**Exercise objective**
For every record, give an exact copy that has no pictures in it.
Top of Entries shown
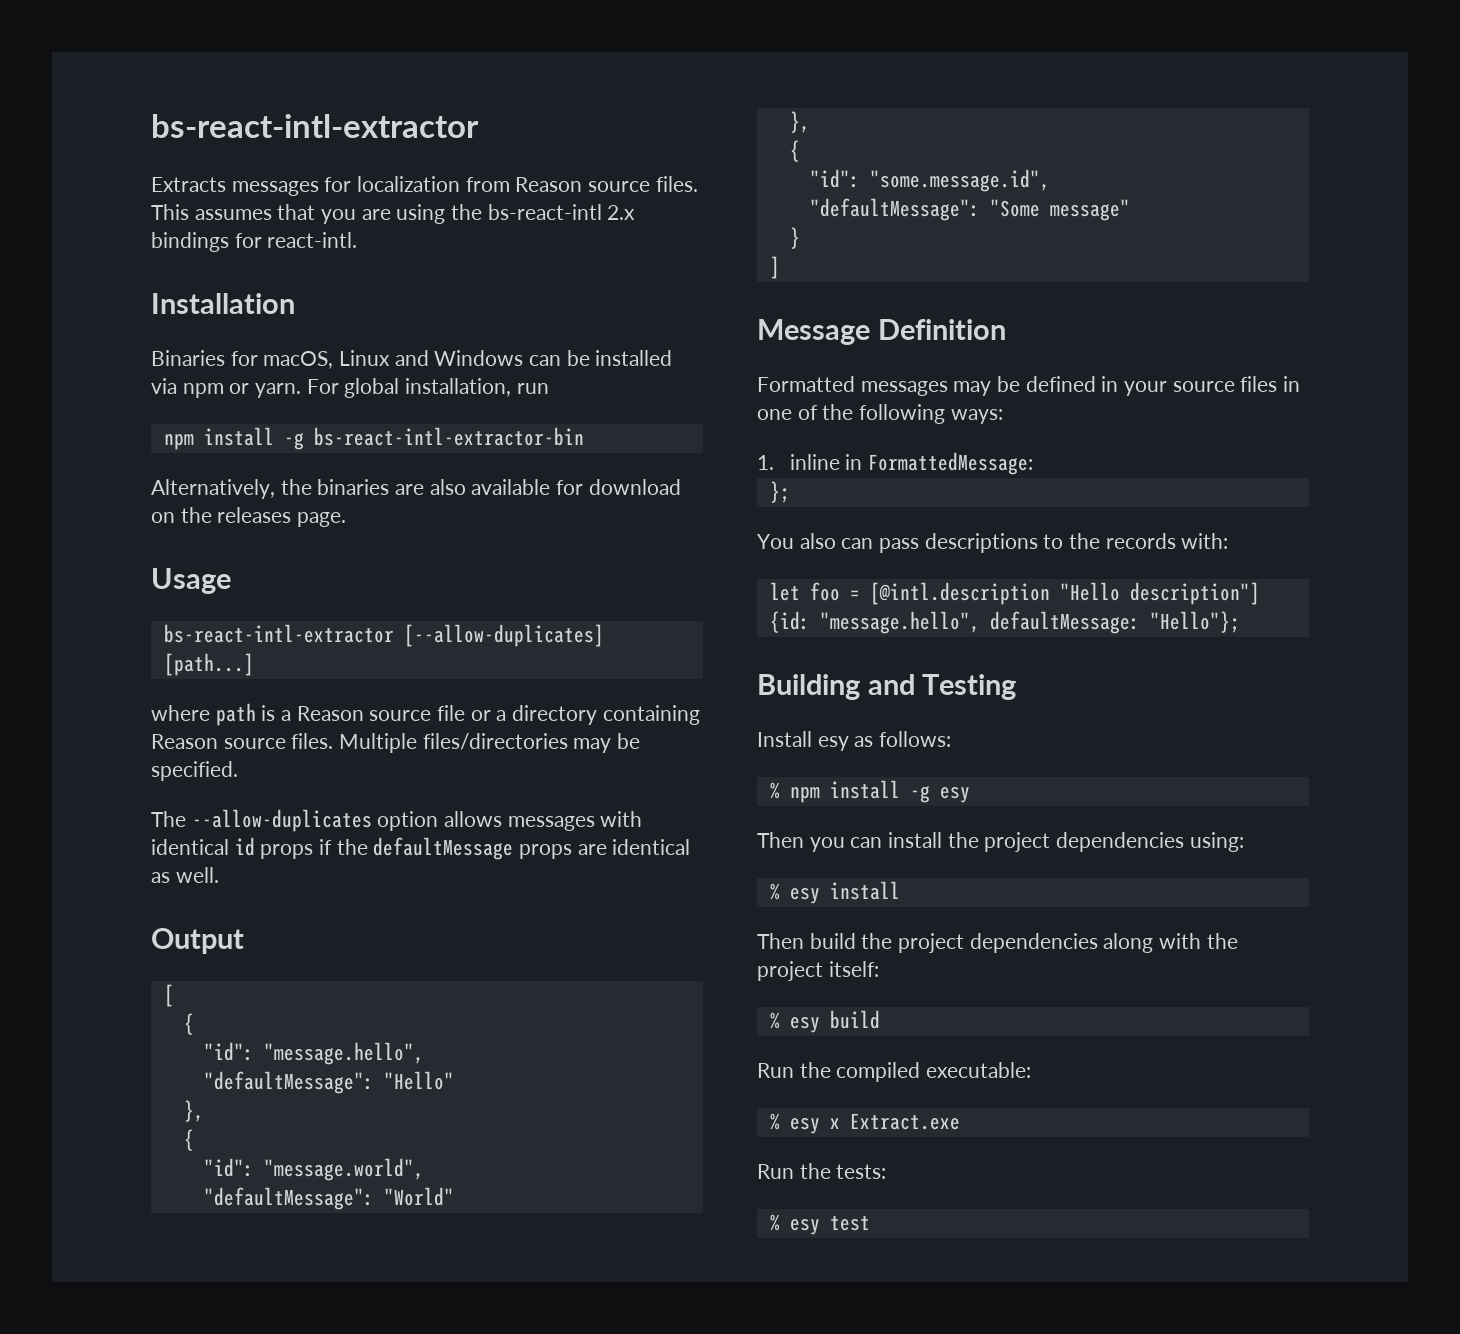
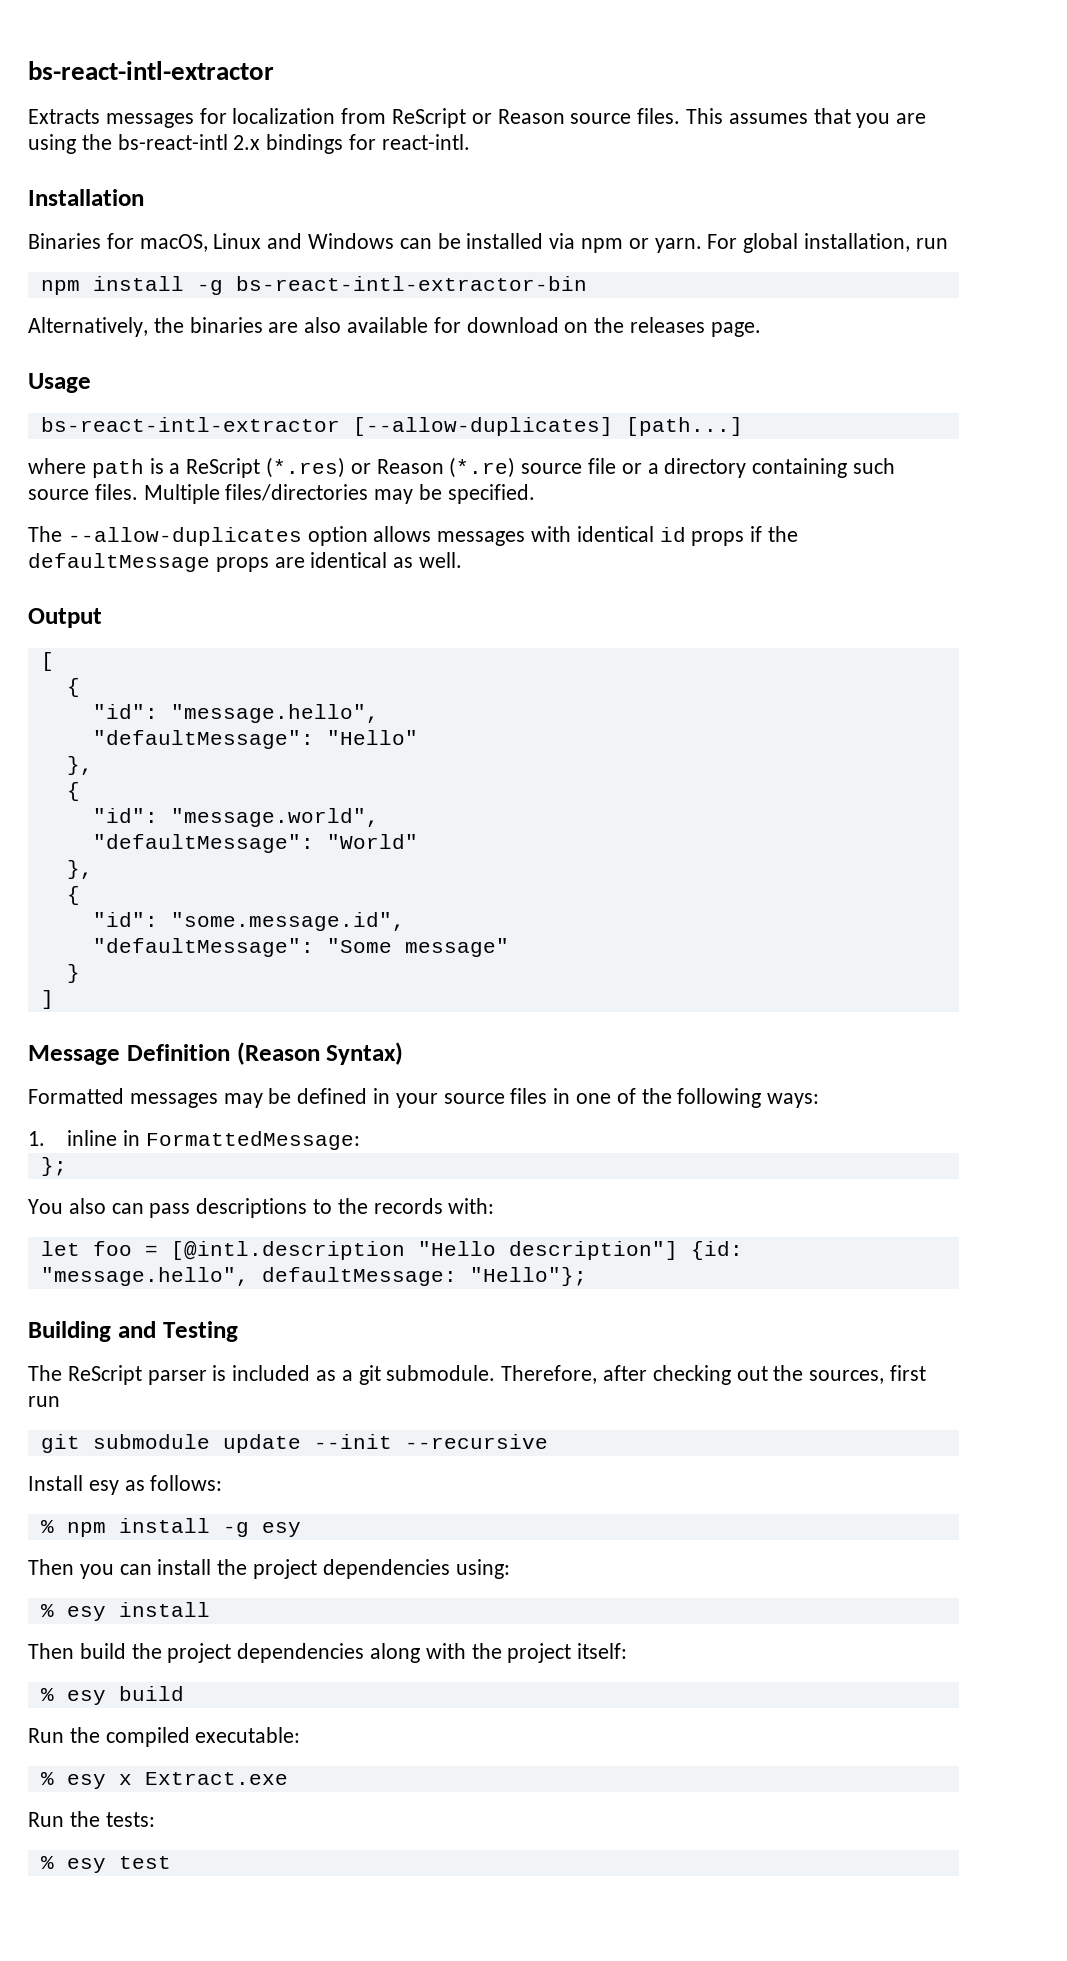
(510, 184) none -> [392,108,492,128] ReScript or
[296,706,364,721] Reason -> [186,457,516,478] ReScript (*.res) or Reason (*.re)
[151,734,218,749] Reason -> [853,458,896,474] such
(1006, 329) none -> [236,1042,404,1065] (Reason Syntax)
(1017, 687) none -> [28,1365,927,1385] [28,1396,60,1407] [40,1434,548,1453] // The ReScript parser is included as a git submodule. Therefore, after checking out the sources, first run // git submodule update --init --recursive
Bottom of Entries shown
**Solution for this task**
(510, 184) none -> [392,108,492,128] ReScript or
[296,706,364,721] Reason -> [186,457,516,478] ReScript (*.res) or Reason (*.re)
[151,734,218,749] Reason -> [853,458,896,474] such
(1006, 329) none -> [236,1042,404,1065] (Reason Syntax)
(1017, 687) none -> [28,1365,927,1385] [28,1396,60,1407] [40,1434,548,1453] // The ReScript parser is included as a git submodule. Therefore, after checking out the sources, first run // git submodule update --init --recursive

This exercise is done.